Die neue Bühne des LOT-Theaters im Quartier St. Leonhard. Der Saal bietet Platz für rund 80 Zuschauer. 
Die neue Bühne des LOT-Theaters im Quartier St. Leonhard. Der Saal bietet Platz für rund 80 Zuschauer.  © LOT | Moritz Geneit

Alles behindertengerecht

Die hätten die Theaterleute als Gewinn für das soziale Konzept des Quartiers angesehen. „Die Borek Immobilien GmbH war in der gesamten Bauphase sehr kooperativ und konnte sich auf die Anforderung eines Theaterbetriebs gut einstellen“, betont Stefani Theis. In der Coronakrise habe man zudem einiges Fördergeld aus dem Bundesprogramm Neustart Kultur akquirieren können, um damit Technik und Inventar zu finanzieren.

So sind im Quartier St. Leonhard ideale Bedingungen für den Theaterbetrieb und das TPZ entstanden: ein Saal für rund 80 Zuschauer mit neuester Bühnentechnik etwa, zwei Proberäume mit Schwingboden und Akustikdecke, ein Aufzug, mit dem auch Bühnenelemente transportiert werden können, modern ausgestattete Büros, schöne Sanitärräume - alles behindertengerecht in einem hochwertigen Mix aus sanierten Ducksteinmauern, Stahl, Glas und Holz. Hinzu kommen drei Apartments im Quartier, in denen Künstlerinnen und Künstler während ihrer Projekte am LOT-Theater wohnen können.
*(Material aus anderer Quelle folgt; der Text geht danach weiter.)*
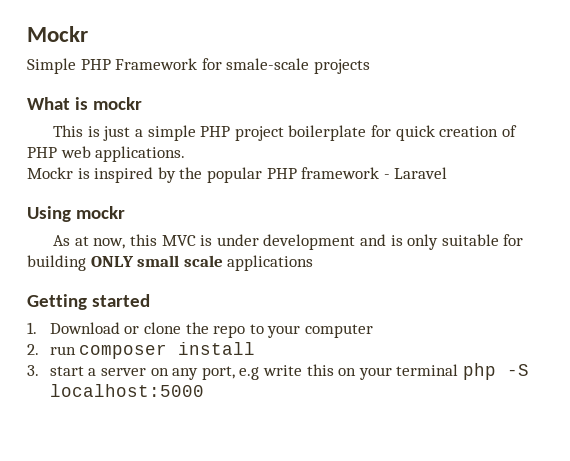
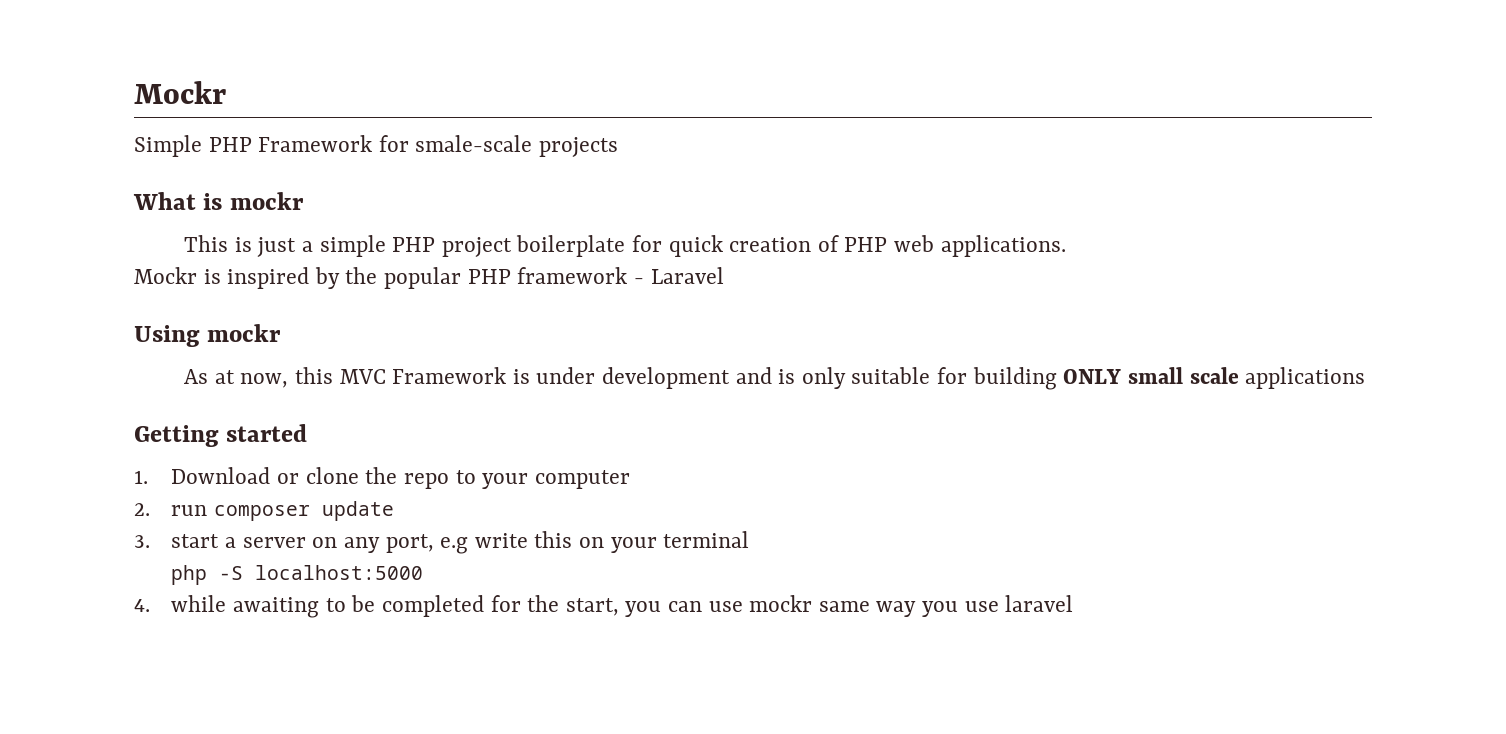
- As at now, this MVC is under development and is only suitable for building ONLY small scale applications
+ As at now, this MVC Framework is under development and is only suitable for building ONLY small scale applications
- 2. run composer install
+ 2. run composer update
- 3. start a server on any port, e.g write this on your terminal php -S localhost:5000
+ 3. start a server on any port, e.g write this on your terminal
+ php -S localhost:5000
+ 4. while awaiting to be completed for the start, you can use mockr same way you use laravel

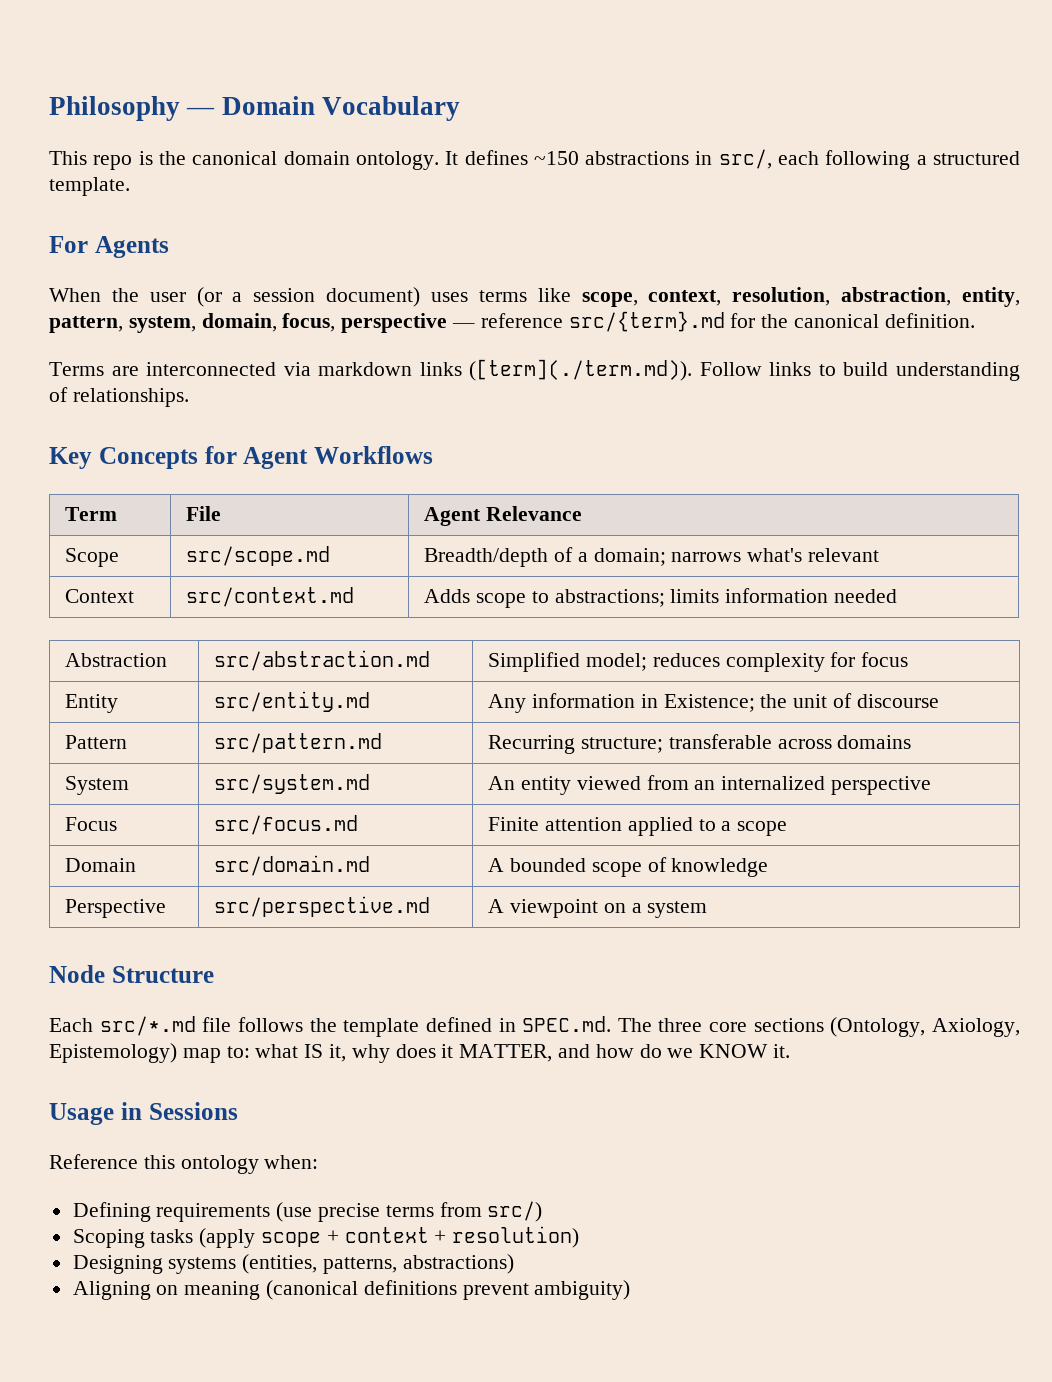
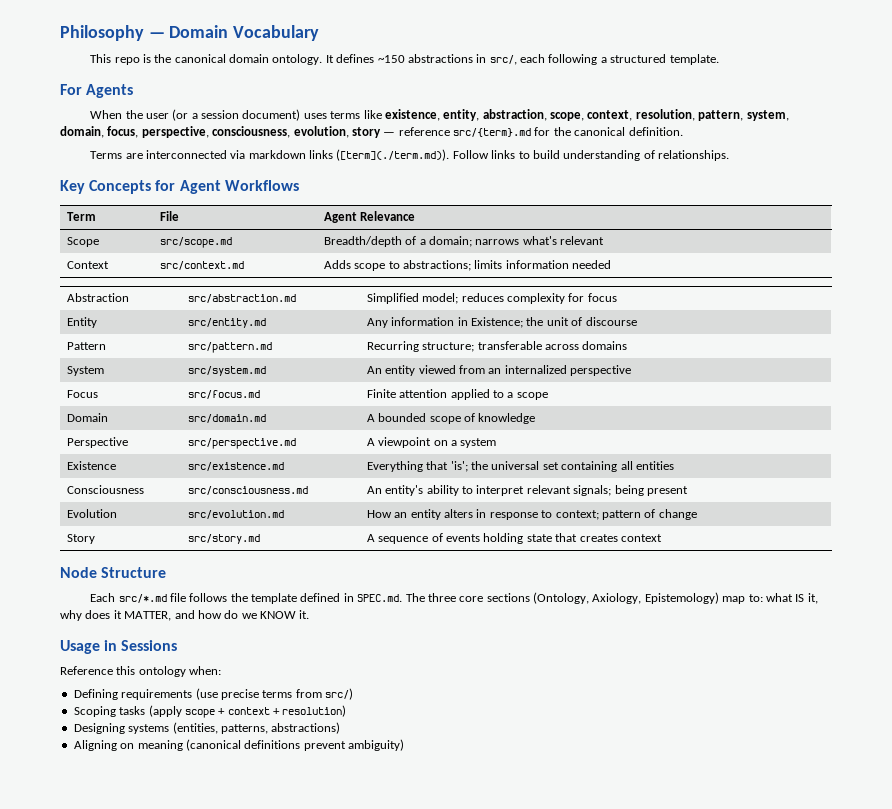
- When the user (or a session document) uses terms like scope, context, resolution, abstraction, entity, pattern, system, domain, focus, perspective — reference src/{term}.md for the canonical definition.
+ When the user (or a session document) uses terms like existence, entity, abstraction, scope, context, resolution, pattern, system, domain, focus, perspective, consciousness, evolution, story — reference src/{term}.md for the canonical definition.
+ Existence | src/existence.md | Everything that 'is'; the universal set containing all entities
+ Consciousness | src/consciousness.md | An entity's ability to interpret relevant signals; being present
+ Evolution | src/evolution.md | How an entity alters in response to context; pattern of change
+ Story | src/story.md | A sequence of events holding state that creates context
Theatergastronomie „4. Revier“ ist das letzte Puzzleteil

Nicht zu vergessen das Café-Restaurant „4. Revier“, das letzte Puzzleteil im Konzept: „Wir erhoffen uns Einnahmen aus dem Betrieb, es soll aber auch eine zentrale Begegnungsstätte für das gesamte Quartier sein“, sagt von Hoyningen Huene und weist auf die große Terrasse: „Man kann gerne, aber man muss nicht konsumieren.“ Um das in jeder Hinsicht ausgewachsene Theaterzentrum stringent zu organisieren, haben die als Vereine organisierten TPZ und LOT-Theater die gemeinnützige Freie Spielstätten Braunschweig gGmbH gegründet. Stadt und Land förderten das LOT-Theater jährlich mit circa 280.000 Euro, so Geschäfsführer von Hoyningen Huene. Hinzu kämen weitere Projektförderungen durch verschiedenen Stiftungen.

„Langfristig wird das nicht reichen, wenn wir das, was wir hier aufgebaut haben, erhalten wollen“, sagt Theis. Die künstlerische Leiterin verweist darauf, dass das LOT 2021 für „herausragende künstlerische Programmarbeit“ mit dem Theaterpreis des Bundes ausgezeichnet wurde. Und nach der Theaterpause soll es in den neuen Räumen erst richtig losgehen.